Return all lines in the material below that contain "pode".

**ENTRIES PROVIDED**:
:::::
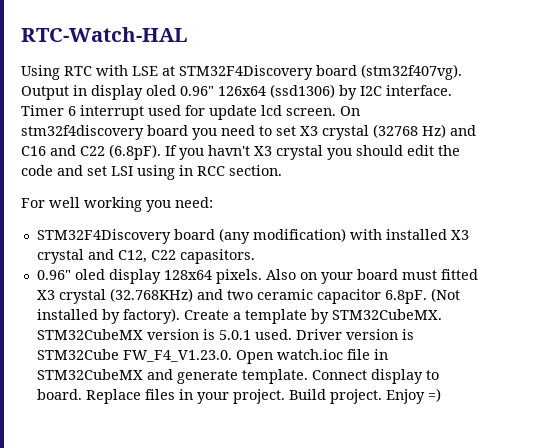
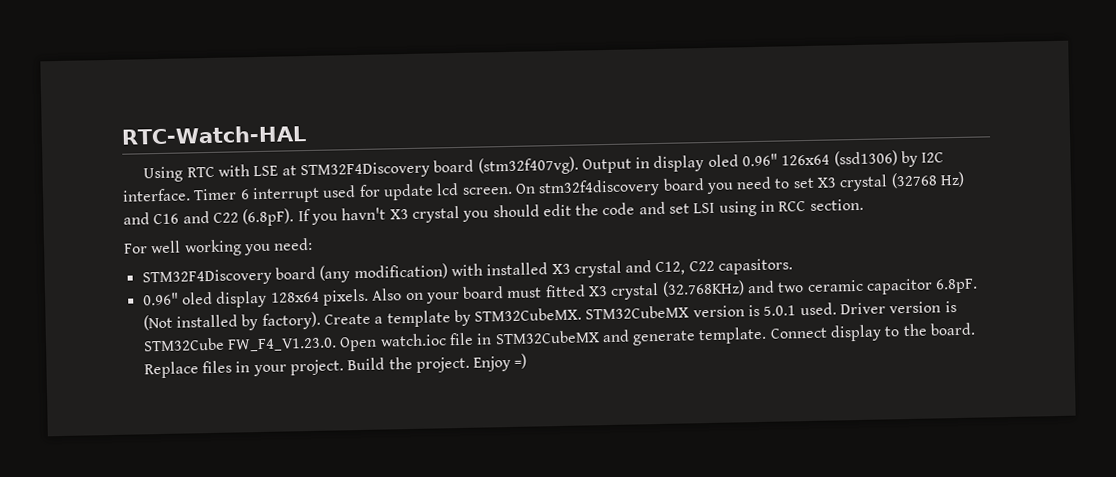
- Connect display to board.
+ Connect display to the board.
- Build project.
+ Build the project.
:::::
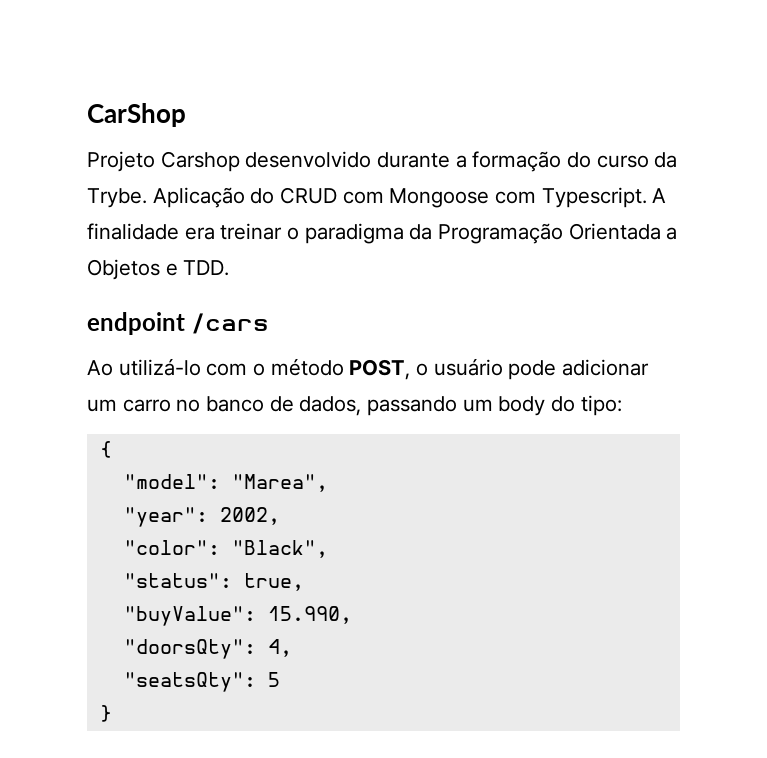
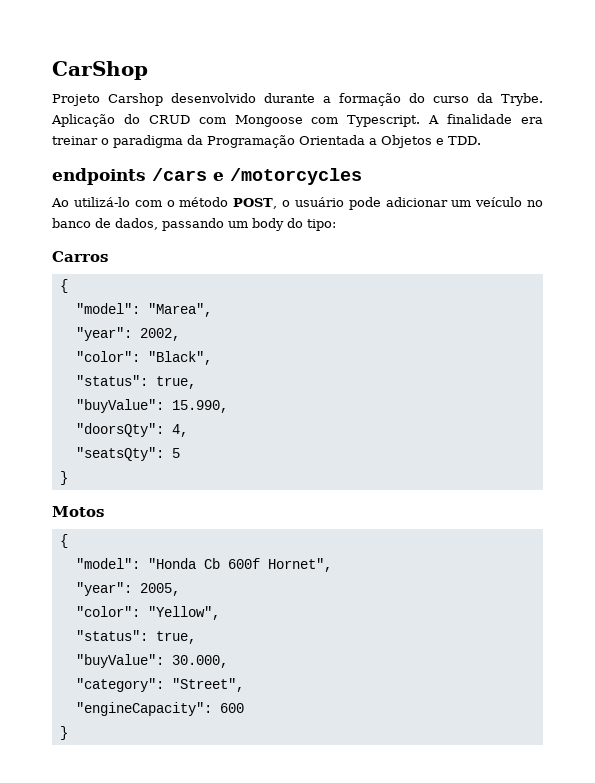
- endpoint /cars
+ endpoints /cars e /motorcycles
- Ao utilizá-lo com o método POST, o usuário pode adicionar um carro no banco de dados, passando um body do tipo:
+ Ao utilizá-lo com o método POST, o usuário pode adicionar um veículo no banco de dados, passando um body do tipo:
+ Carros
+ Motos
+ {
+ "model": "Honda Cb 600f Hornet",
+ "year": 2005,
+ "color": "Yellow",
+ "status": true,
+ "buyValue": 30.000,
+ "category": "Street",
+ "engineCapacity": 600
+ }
:::::
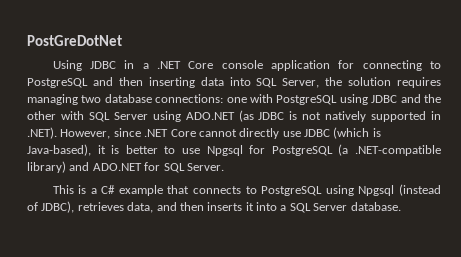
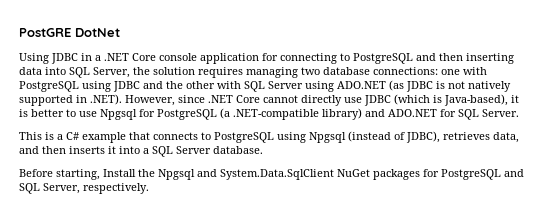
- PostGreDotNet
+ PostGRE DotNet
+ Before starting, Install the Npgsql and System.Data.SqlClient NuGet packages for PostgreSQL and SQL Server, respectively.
:::::
**ANSWER BOX**:
- Ao utilizá-lo com o método POST, o usuário pode adicionar um carro no banco de dados, passando um body do tipo:
+ Ao utilizá-lo com o método POST, o usuário pode adicionar um veículo no banco de dados, passando um body do tipo:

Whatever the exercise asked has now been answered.